> [EXERCISE AIM] Pick each line containing "Orca" out of the records.

> [PROVIDED INFORMATION]
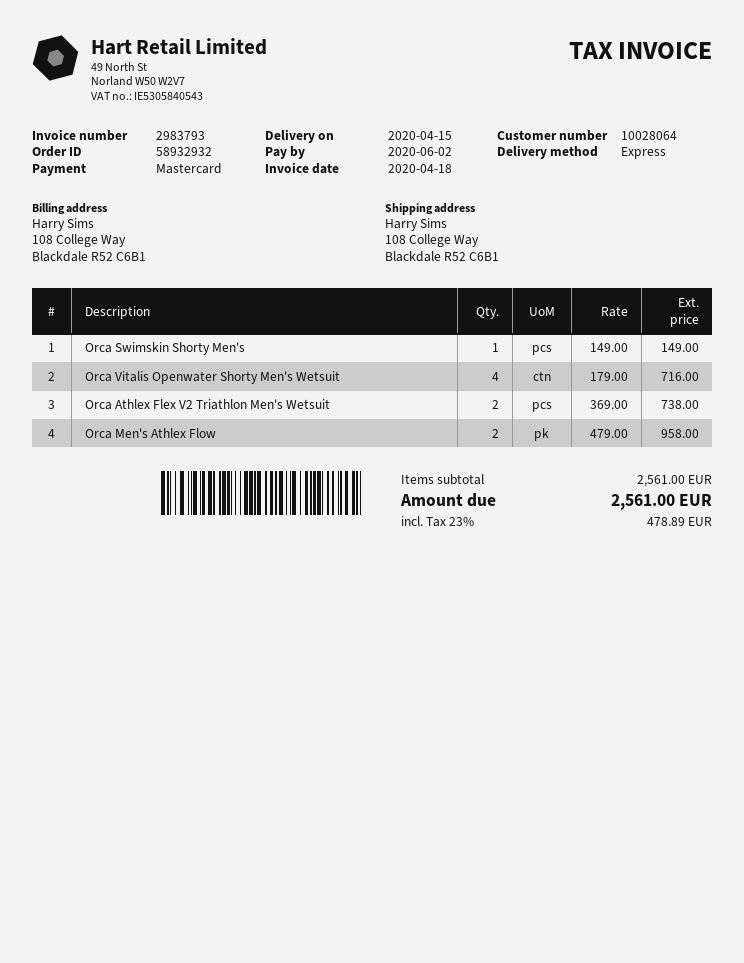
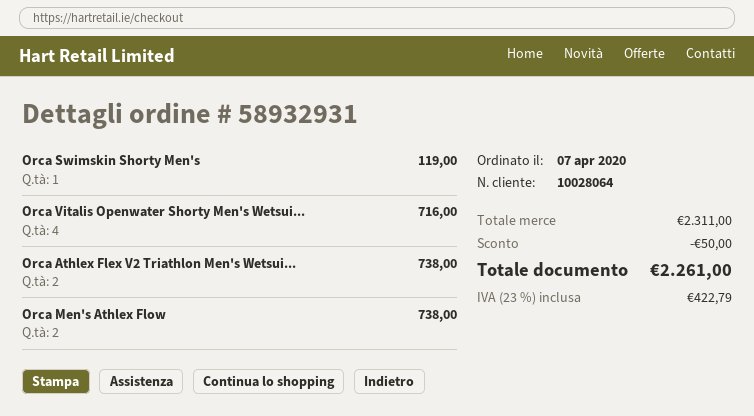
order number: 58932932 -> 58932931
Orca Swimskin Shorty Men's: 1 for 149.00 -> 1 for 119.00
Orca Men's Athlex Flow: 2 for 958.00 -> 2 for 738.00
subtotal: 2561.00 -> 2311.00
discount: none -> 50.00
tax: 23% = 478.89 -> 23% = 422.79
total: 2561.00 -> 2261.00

> [RESULT]
Orca Swimskin Shorty Men's: 1 for 149.00 -> 1 for 119.00
Orca Men's Athlex Flow: 2 for 958.00 -> 2 for 738.00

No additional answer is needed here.